Fastest way to sum Nth column in text file
GNU datamash
$ datamash -t, count 3 sum 3 < file
3,604720
Some testing
$ time gawk -F',' '{ sum += $3 } END{ print sum, NR }' longfile
604720000000 3000000
real 0m2.851s
user 0m2.784s
sys 0m0.068s
$ time mawk -F',' '{ sum += $3 } END{ print sum, NR }' longfile
6.0472e+11 3000000
real 0m0.967s
user 0m0.920s
sys 0m0.048s
$ time perl -F, -nle '$sum += $F[2] }{ print "$.,$sum"' longfile
3000000,604720000000
real 0m3.394s
user 0m3.364s
sys 0m0.036s
$ time { cut -d, -f3 <longfile |paste -s -d+ - |bc ; }
604720000000
real 0m1.679s
user 0m1.416s
sys 0m0.248s
$ time datamash -t, count 3 sum 3 < longfile
3000000,604720000000
real 0m0.815s
user 0m0.716s
sys 0m0.036s
So mawk
and datamash
appear to be the pick of the bunch.
Awk
is a fast and performant tool for processing text files.
awk -F',' '{ sum += $3 }
END{ printf "Sum of 3rd field: %d.
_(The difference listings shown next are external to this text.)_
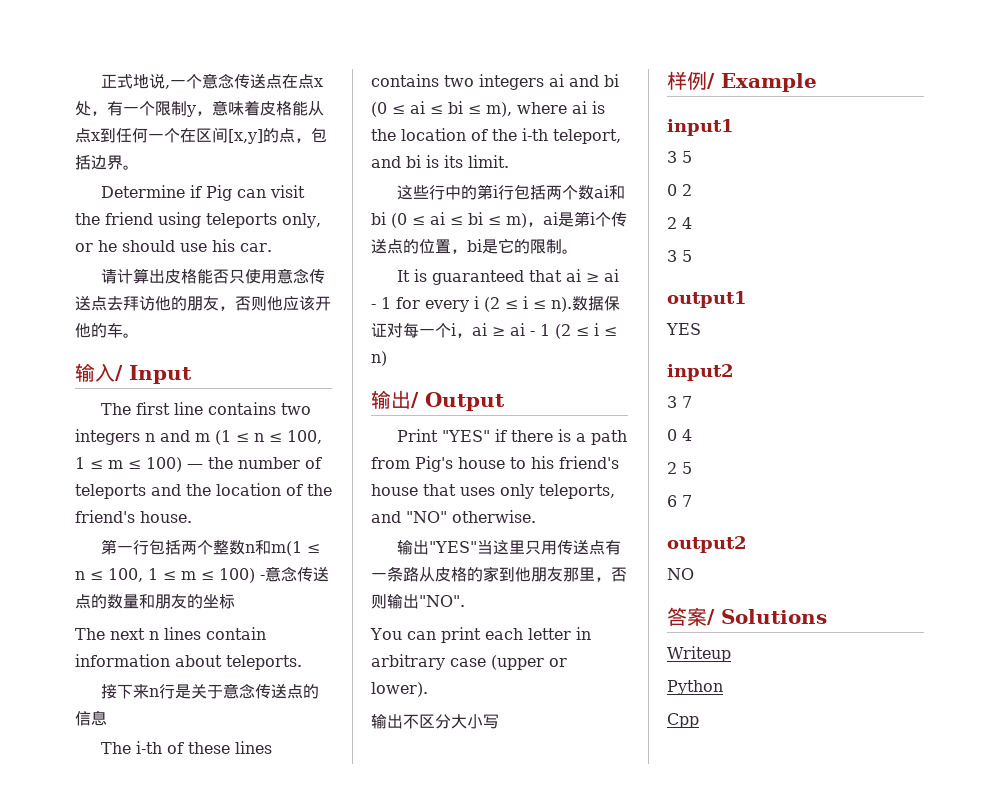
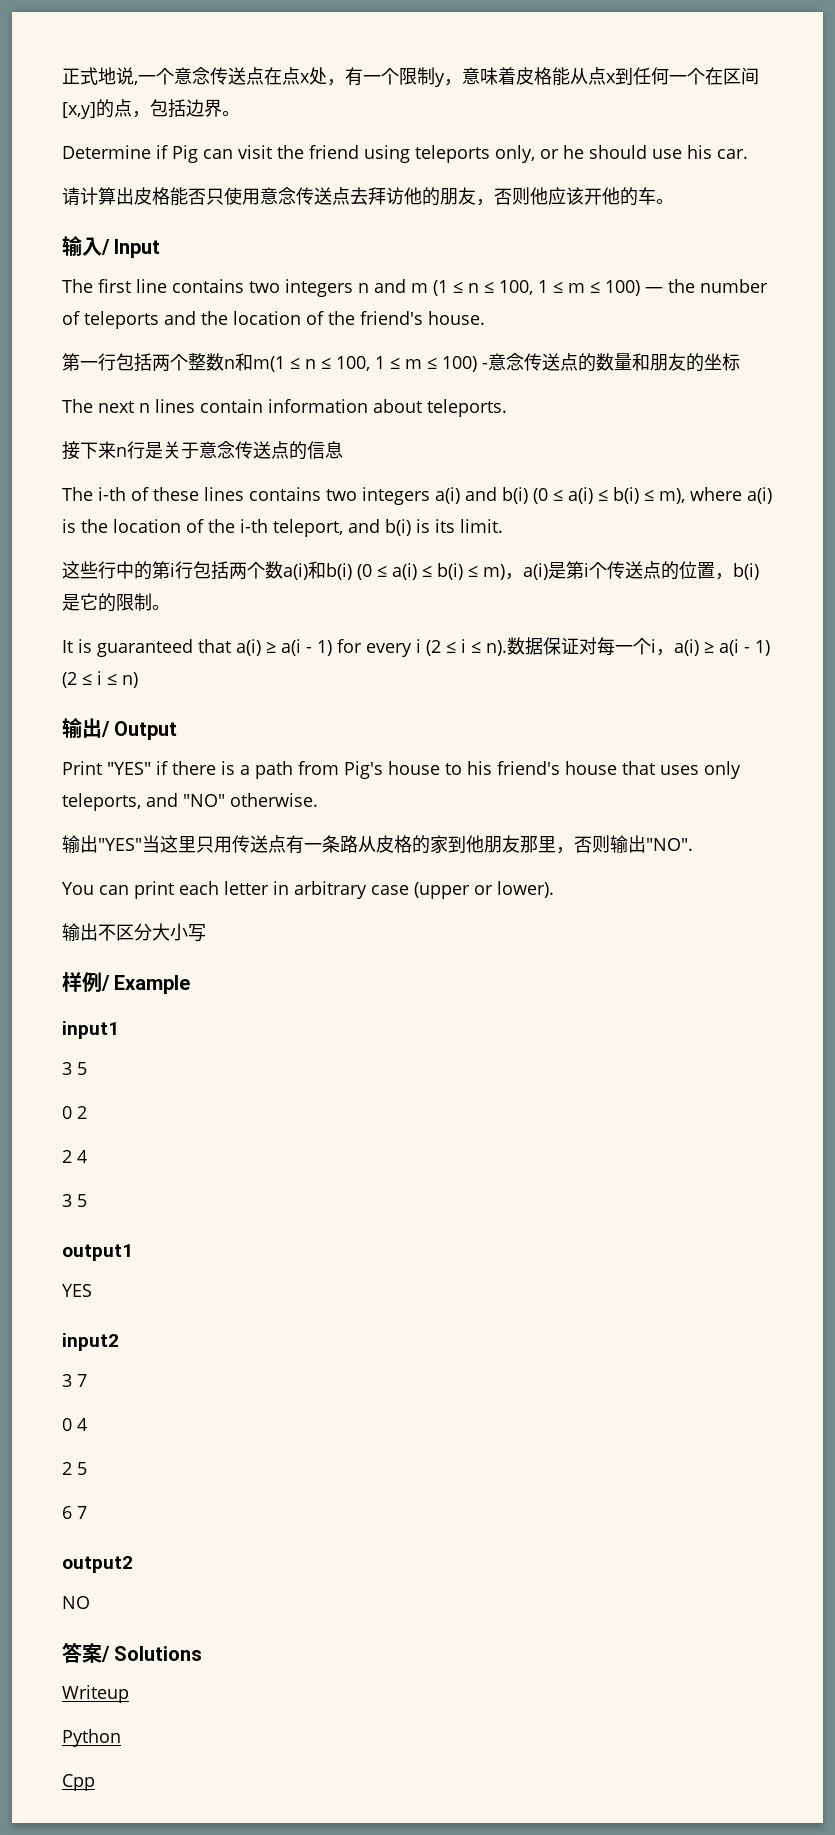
[549,74,619,87] [371,101,463,117] ai and bi (0 ≤ ai ≤ bi -> [435,487,639,504] a(i) and b(i) (0 ≤ a(i) ≤ b(i)
[572,101,587,114] ai -> [747,487,772,504] a(i)
[406,155,421,168] bi -> [385,519,411,536] b(i)
[594,185,626,200] [371,212,483,228] ai和bi (0 ≤ ai ≤ bi -> [283,561,463,580] a(i)和b(i) (0 ≤ a(i) ≤ b(i)
[543,212,558,225] ai -> [523,563,548,580] a(i)
[467,239,482,252] bi -> [733,563,759,580] b(i)
[566,269,620,282] [371,297,391,309] ai ≥ ai - 1 -> [236,639,332,656] a(i) ≥ a(i - 1)
[472,323,550,336] ai ≥ ai - 1 -> [674,639,770,656] a(i) ≥ a(i - 1)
Total number of lines: %d\n", sum, NR }' file
Sample output:
Sum of 3rd field: 604720. Total number of lines: 3
Conceptual note:
I must note that all those non-awk
alternatives are able to run faster only for such "ideal" numeric columns. It only costs for you to have a slightly more complex format (for ex. with some additional information to be stripped before calculation <1064458324:a,<38009543:b,<201507:c,<9:d,<0:e,<1:f,<1:g,1298
) and all those speed advantages will gone away (not to mention that some of them won't to able for perform the needed processing).